About this task:
Please repeat exactly the line containing "- All commands" and each line after it in the records below, through the last.

-- -- --

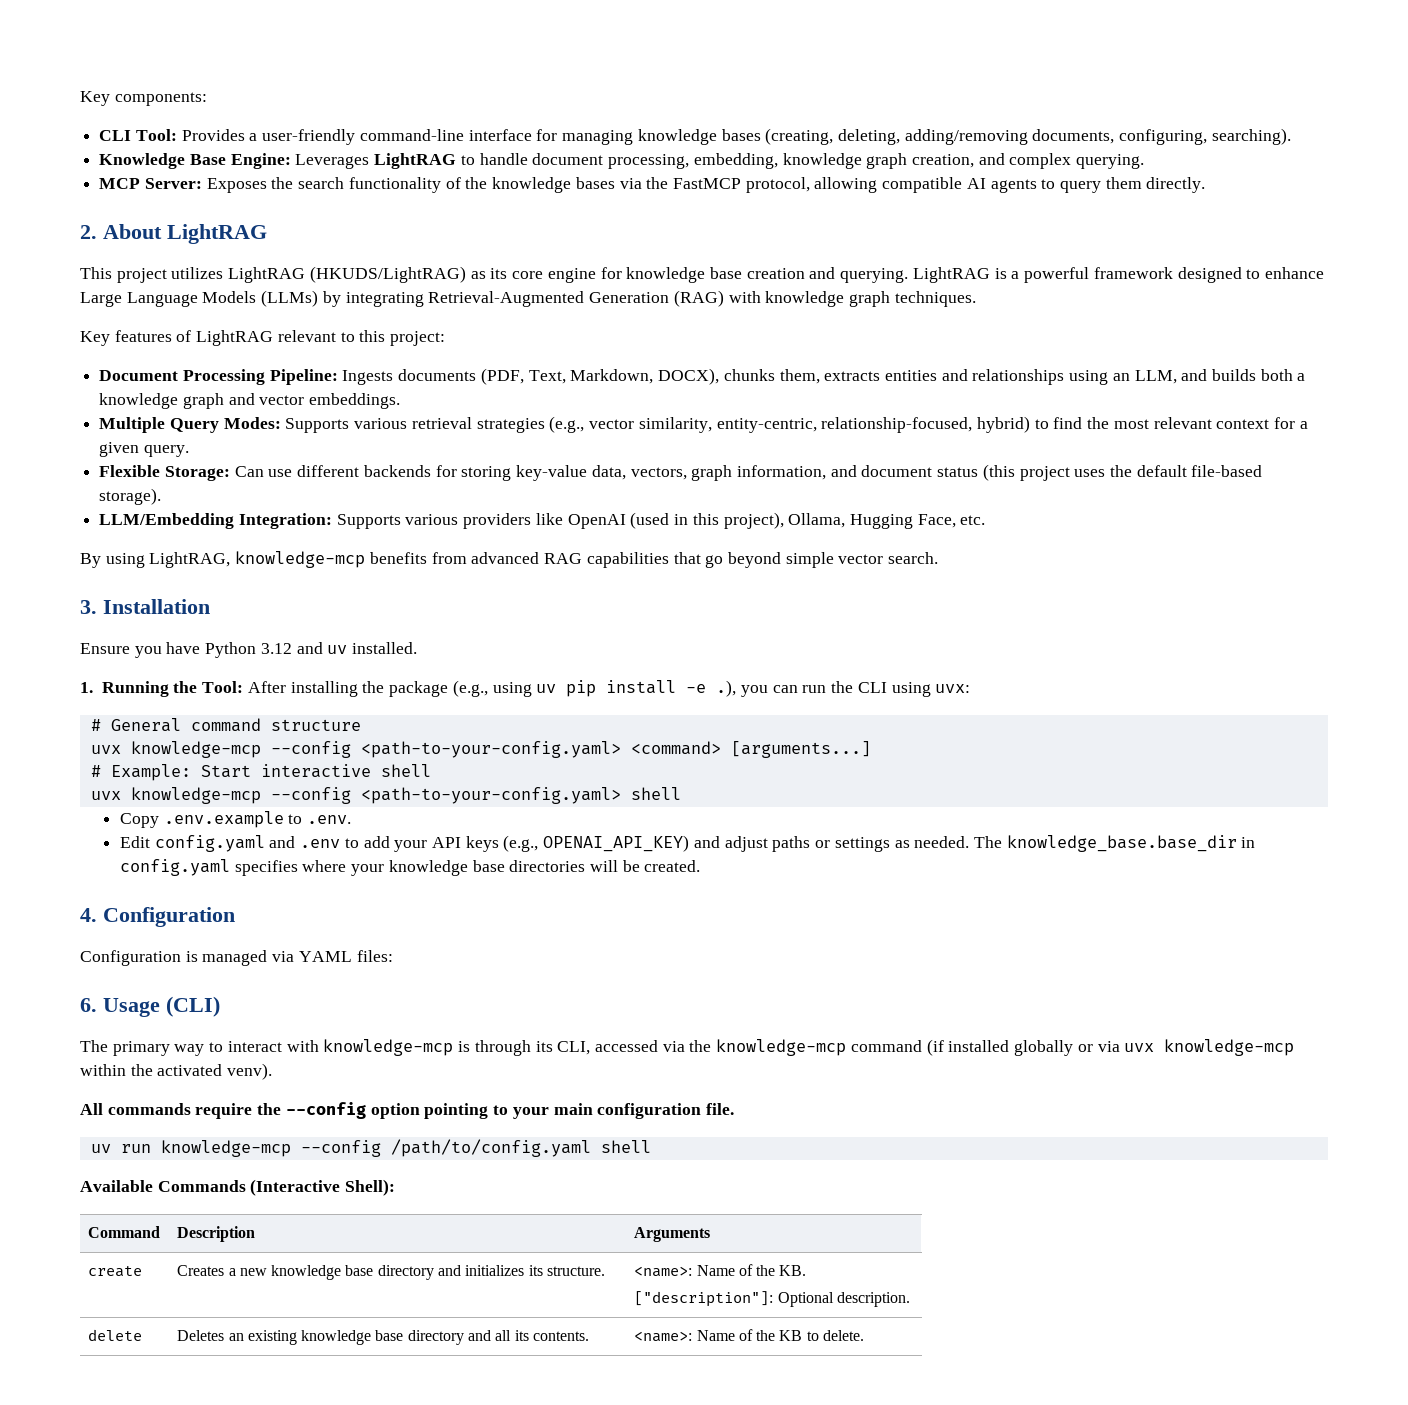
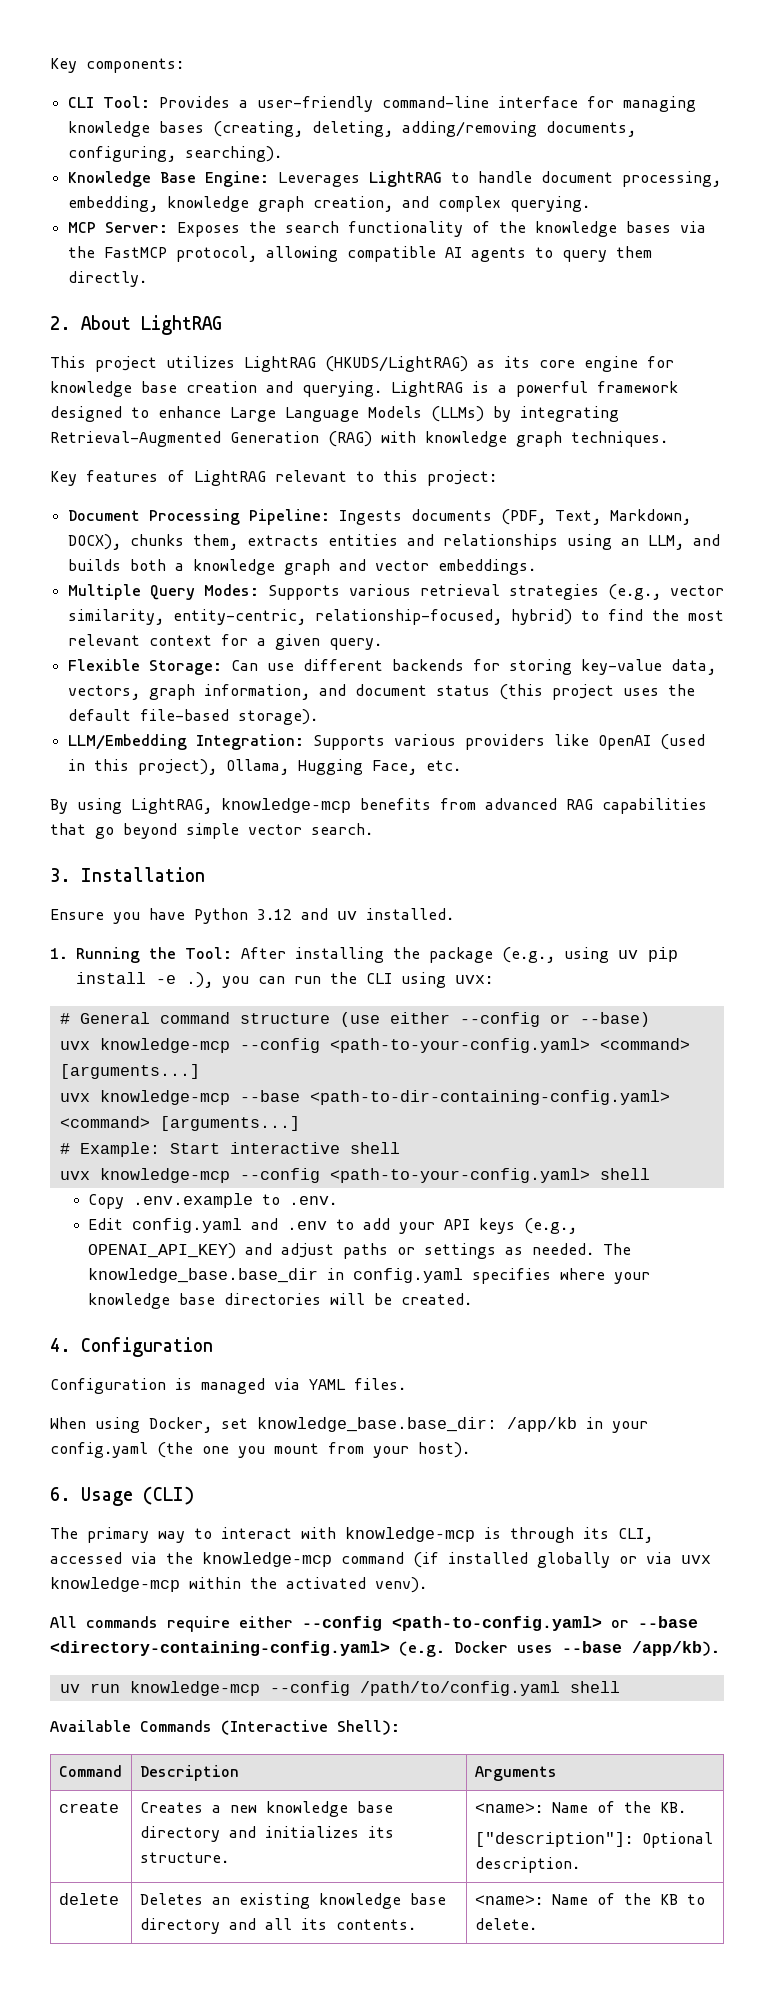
- # General command structure
+ # General command structure (use either --config or --base)
+ uvx knowledge-mcp --base <path-to-dir-containing-config.yaml> <command> [arguments...]
- Configuration is managed via YAML files:
+ Configuration is managed via YAML files.
+ When using Docker, set knowledge_base.base_dir: /app/kb in your config.yaml (the one you mount from your host).
- All commands require the --config option pointing to your main configuration file.
+ All commands require either --config <path-to-config.yaml> or --base <directory-containing-config.yaml> (e.g. Docker uses --base /app/kb).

-- -- --

Response area:
- All commands require the --config option pointing to your main configuration file.
+ All commands require either --config <path-to-config.yaml> or --base <directory-containing-config.yaml> (e.g. Docker uses --base /app/kb).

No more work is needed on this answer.